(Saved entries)
Segment Open
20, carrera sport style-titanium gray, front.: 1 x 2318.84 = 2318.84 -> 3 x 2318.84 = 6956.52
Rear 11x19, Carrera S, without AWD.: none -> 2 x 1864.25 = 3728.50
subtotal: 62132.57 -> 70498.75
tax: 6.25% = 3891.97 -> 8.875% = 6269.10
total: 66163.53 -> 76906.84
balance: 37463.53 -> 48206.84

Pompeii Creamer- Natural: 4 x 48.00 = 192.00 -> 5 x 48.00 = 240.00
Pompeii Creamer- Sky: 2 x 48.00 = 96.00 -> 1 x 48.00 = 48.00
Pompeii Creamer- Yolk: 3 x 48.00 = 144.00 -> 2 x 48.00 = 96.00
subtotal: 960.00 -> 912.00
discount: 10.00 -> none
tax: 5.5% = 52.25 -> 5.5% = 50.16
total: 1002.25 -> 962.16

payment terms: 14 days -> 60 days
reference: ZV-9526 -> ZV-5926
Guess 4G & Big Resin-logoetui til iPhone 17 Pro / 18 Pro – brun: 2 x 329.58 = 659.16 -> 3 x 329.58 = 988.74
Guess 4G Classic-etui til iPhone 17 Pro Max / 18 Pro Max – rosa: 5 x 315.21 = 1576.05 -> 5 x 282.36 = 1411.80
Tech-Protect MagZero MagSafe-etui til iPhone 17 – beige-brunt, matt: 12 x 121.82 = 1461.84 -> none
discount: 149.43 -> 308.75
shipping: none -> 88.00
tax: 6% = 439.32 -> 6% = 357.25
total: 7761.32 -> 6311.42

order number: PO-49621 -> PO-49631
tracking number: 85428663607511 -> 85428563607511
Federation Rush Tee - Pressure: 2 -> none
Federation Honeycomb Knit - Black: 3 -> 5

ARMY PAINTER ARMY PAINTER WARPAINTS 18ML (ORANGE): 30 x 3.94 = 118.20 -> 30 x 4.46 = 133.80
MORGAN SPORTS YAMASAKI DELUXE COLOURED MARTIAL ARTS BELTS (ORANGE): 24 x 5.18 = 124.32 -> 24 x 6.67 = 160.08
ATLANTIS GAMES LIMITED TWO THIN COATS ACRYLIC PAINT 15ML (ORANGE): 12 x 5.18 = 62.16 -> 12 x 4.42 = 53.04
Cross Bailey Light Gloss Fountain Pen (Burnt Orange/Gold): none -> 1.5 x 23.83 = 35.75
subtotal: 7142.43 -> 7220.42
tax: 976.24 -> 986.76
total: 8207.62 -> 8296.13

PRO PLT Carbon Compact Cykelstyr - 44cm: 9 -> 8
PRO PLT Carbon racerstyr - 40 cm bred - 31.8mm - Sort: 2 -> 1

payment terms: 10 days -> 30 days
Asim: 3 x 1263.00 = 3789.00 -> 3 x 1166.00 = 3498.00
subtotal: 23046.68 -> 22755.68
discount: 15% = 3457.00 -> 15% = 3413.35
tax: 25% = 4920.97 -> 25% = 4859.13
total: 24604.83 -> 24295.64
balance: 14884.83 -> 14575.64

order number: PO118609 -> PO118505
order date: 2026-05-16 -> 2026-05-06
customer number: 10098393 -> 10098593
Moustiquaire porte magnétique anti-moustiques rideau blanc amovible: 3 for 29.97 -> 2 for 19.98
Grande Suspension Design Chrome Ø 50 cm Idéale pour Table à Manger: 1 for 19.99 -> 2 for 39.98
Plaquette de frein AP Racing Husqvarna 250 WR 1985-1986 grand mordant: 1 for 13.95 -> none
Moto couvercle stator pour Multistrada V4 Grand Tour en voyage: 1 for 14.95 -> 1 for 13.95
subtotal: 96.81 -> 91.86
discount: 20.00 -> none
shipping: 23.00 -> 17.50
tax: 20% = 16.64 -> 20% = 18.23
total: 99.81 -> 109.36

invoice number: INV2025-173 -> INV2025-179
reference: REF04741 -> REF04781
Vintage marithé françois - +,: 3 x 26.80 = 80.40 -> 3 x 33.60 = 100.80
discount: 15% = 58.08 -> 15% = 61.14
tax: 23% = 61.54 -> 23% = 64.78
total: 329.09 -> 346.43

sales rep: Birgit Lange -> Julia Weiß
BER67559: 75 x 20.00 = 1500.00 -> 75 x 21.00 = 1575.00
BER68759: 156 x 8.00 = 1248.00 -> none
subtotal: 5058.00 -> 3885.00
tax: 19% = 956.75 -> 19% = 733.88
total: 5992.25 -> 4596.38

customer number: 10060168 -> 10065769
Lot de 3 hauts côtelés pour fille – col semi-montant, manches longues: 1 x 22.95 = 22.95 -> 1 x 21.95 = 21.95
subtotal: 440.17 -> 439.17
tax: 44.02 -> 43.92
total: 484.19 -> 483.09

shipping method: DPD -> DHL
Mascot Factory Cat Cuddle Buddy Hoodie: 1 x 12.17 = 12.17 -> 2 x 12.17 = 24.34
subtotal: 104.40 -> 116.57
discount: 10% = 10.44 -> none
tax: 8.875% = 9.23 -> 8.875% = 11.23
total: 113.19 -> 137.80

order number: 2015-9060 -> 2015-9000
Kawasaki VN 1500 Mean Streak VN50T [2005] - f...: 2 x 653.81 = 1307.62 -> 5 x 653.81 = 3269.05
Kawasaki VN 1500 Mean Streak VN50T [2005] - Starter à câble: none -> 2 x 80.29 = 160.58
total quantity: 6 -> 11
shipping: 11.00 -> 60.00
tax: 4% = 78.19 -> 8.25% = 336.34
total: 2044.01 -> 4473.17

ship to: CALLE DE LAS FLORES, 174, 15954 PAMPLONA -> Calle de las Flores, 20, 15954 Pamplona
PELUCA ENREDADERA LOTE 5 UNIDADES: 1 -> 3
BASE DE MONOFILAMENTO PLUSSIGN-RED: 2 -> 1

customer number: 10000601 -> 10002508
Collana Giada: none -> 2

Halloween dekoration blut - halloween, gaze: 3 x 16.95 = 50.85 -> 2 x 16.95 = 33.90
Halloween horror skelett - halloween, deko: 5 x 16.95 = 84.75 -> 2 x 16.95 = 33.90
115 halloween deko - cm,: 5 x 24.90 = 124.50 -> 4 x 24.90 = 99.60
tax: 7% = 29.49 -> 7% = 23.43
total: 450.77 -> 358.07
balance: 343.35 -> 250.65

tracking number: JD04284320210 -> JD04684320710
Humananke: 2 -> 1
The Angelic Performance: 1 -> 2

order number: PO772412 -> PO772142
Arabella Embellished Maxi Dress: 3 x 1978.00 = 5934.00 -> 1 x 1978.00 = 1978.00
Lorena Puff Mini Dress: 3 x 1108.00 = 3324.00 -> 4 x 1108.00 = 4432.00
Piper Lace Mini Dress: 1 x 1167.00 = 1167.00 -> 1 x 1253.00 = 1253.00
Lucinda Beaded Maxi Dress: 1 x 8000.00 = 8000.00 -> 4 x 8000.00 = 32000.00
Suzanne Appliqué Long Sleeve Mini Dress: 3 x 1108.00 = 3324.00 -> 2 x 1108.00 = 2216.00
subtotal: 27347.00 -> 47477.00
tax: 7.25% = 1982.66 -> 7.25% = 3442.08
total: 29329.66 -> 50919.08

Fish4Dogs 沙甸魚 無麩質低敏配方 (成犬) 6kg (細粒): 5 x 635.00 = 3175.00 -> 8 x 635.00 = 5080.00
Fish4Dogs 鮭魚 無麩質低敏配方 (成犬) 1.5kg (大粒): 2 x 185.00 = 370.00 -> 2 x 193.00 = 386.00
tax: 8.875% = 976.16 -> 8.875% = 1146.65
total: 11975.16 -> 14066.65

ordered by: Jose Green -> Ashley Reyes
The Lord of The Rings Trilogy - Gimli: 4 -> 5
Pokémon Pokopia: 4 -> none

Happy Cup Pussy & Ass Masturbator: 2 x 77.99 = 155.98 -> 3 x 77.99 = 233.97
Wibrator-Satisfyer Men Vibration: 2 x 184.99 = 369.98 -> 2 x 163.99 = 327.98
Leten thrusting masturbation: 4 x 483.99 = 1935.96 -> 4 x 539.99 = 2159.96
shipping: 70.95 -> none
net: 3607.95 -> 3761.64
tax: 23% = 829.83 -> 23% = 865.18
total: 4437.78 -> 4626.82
Segment Closed
▶ WHAT THE TASK ASKS
Starting at the first line of the data above, retype each line exactly until you reach the line containing "reference: ZV-9526 -> ZV-5926", and include that line too.

▶ REPLY TO THE EXERCISE
20, carrera sport style-titanium gray, front.: 1 x 2318.84 = 2318.84 -> 3 x 2318.84 = 6956.52
Rear 11x19, Carrera S, without AWD.: none -> 2 x 1864.25 = 3728.50
subtotal: 62132.57 -> 70498.75
tax: 6.25% = 3891.97 -> 8.875% = 6269.10
total: 66163.53 -> 76906.84
balance: 37463.53 -> 48206.84

Pompeii Creamer- Natural: 4 x 48.00 = 192.00 -> 5 x 48.00 = 240.00
Pompeii Creamer- Sky: 2 x 48.00 = 96.00 -> 1 x 48.00 = 48.00
Pompeii Creamer- Yolk: 3 x 48.00 = 144.00 -> 2 x 48.00 = 96.00
subtotal: 960.00 -> 912.00
discount: 10.00 -> none
tax: 5.5% = 52.25 -> 5.5% = 50.16
total: 1002.25 -> 962.16

payment terms: 14 days -> 60 days
reference: ZV-9526 -> ZV-5926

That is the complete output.